Treasuries Snap 3-Day Decline as Fed’s Powell Backs Bond-Buying

(Bloomberg) -- Treasuries halted a three-day decline as Federal Reserve Governor Jerome Powell said the central bank will probably push on with stimulative policy for some time.

U.S. debt rose before Fed Bank of Boston President Eric Rosengren speaks in Boston as investors weigh when the central bank will slow its $85 billion in monthly bond purchases. The U.S. Treasury Department said it will borrow about 13 percent more this quarter than it projected three months ago because of a higher estimate for the country’s cash balance on Dec. 31.

“We are clearly in still in a downward trending yield market, as investors have been totally dominated by Federal Reserve concerns,” said Dan Greenhaus, chief global strategist in New York at broker-dealer BTIG LLC. “We have settled at these levels as the hurdles for lower yields from here get higher. The market will remain very data dependent until we get more clarification from the Fed.”

The U.S. 10-year note yield fell two basis points, or 0.02 percentage point, to 2.60 percent at 3:26 p.m. in New York, according to Bloomberg Bond Trader prices. The 2.5 percent note due August 2023 rose 5/32, or $1.56 per $1,000 face amount, to 99 1/8. The yield climbed to 2.63 percent on Nov. 1, the highest level since Oct. 17.

Borrowing Plans

Issuance of net marketable debt will be $266 billion in the October-to-December period, compared with $235 billion initially forecast on July 29, the department said today in Washington. At the end of December, the Treasury will have $140 billion in cash, versus $80 billion expected before.

On Nov. 6, the U.S. will announce the amount it will sell in three-, 10-and 30-year debt on three consecutive days starting Nov. 12.
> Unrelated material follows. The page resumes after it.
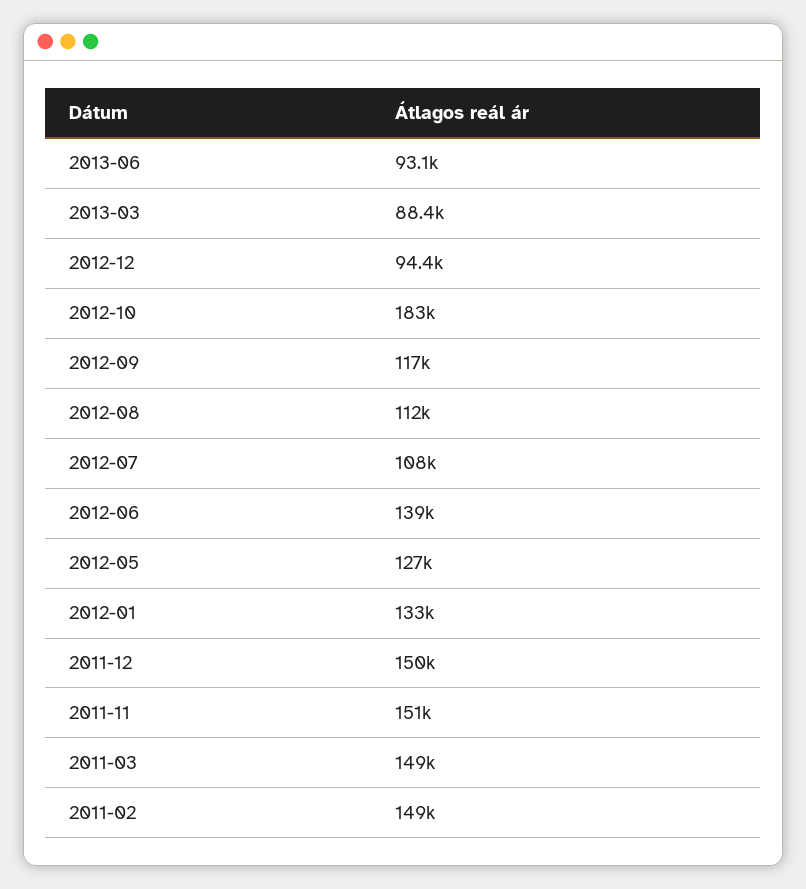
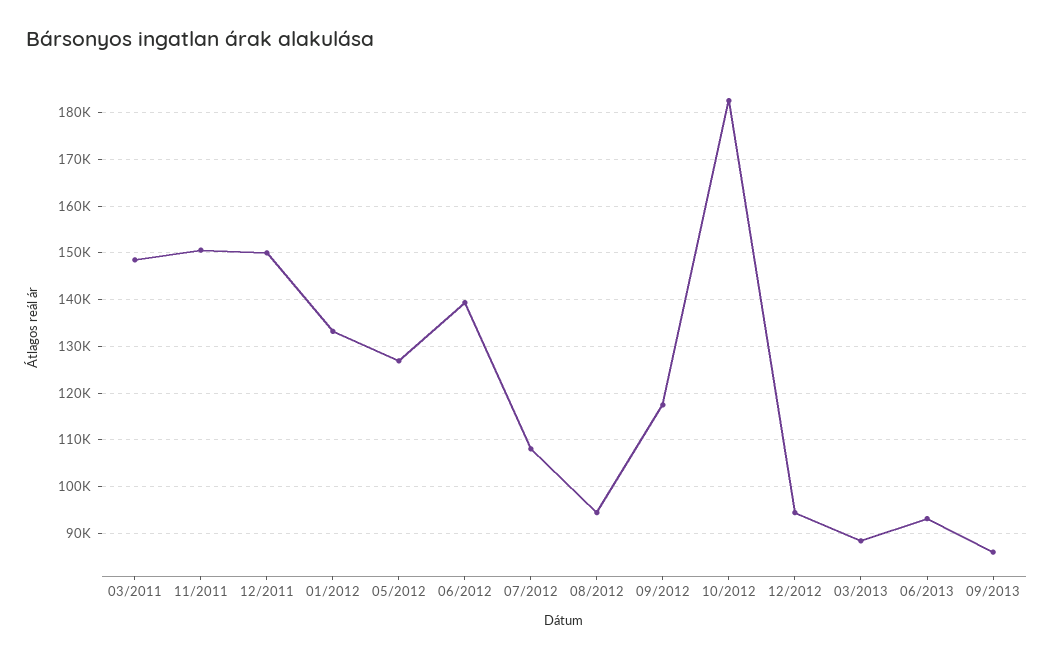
2012-08: 112000 -> 94000
2011-02: 149000 -> none
09/2013: none -> 86000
The Treasury is planning to sell the first floating-rate notes at the end of January to expand its investor base and limit borrowing costs, according to a July 31 statement. The sales would be the first added U.S. government debt security since Treasury Inflation-Protected Securities were introduced in 1997.

The central bank bought $3.7 billion of Treasuries maturing from August 2019 to June 2020 today.

“Monetary policy in the United States is likely to remain highly accommodative for some time,” Powell said today in a speech in San Francisco. “The timing of this moderation in the pace of purchases is necessarily uncertain, as it depends on the evolution of the economy.”

Higher Yields

The 10-year yield climbed 11 basis points last week, the most since the period ended Sept. 6, as Fed Bank of St. Louis President James Bullard said the improvement in the labor market could warrant a cut in the central bank’s stimulus program. Fed Bank of Dallas President Richard Fisher said the central bank should resume normal monetary policy as soon as possible.

“I am not a proponent of ever-increasing government spending,” Fisher said in the partial text of a speech in Sydney. “I mention this simply to illustrate a point: Unlike in most recoveries, government has played a countercyclical, suppressive role. The inability of our government to get its act together has countered the pro-cyclical policy of the Federal Reserve.”

A Bloomberg survey of analysts taken from Oct. 17-18 forecast the Fed will taper bond purchases in March, later than previous surveys indicated, after the government’s 16-day partial closure dented economic-growth estimates. The central bank unexpectedly refrained from reducing stimulus in September.

“Prices are fairly neutral here as everyone will be focusing on payrolls at the end of the week to get some clarity,” said Sean Murphy, a trader at Societe Generale SA in New York, one of the 21 primary dealers that trade with the Fed.

Economic Reports

A report Nov. 8 is forecast to show the U.S. added 120,000 jobs in October, compared with 148,000 the previous month.

U.S. factory orders rose by 1.7 percent in September after falling 0.1 percent the previous month. The forecast was for an increase of 1.8 percent, according to a Bloomberg survey of economists.

Companies on the Standard & Poor’s 500 Index have posted earnings per share that were the equivalent of 5.98 percent of their stock prices, data compiled by Bloomberg show. The difference between the earnings yield and the 10-year Treasury yield was 3.36 percentage points. It narrowed to 3.25 on Sept. 10, the least since May 2011, signaling either stocks may be overvalued, Treasuries are relatively undervalued, or both.

Earnings per share gains are “due to lower taxes, lower interest rates, and share buybacks?” Bill Gross, co-chief investment officer of Pacific Investment Management Co. and manager of the world’s biggest bond mutual fund, wrote in a comment on Twitter. “These trends are long in the tooth.”

Deutsche Bank AG was one of the few companies surveyed by Bloomberg in January to correctly predict the worst rout in the U.S. Treasury market since 2009. Now, Germany’s largest lender says it’s time to buy.

“The economy isn’t growing as strongly as we’d hoped,” Dominic Konstam, the New York-based global head of interest-rate research at Deutsche Bank, said in a telephone interview on Oct. 28, one day before a measure of U.S. consumer confidence plunged by the most in more than two years.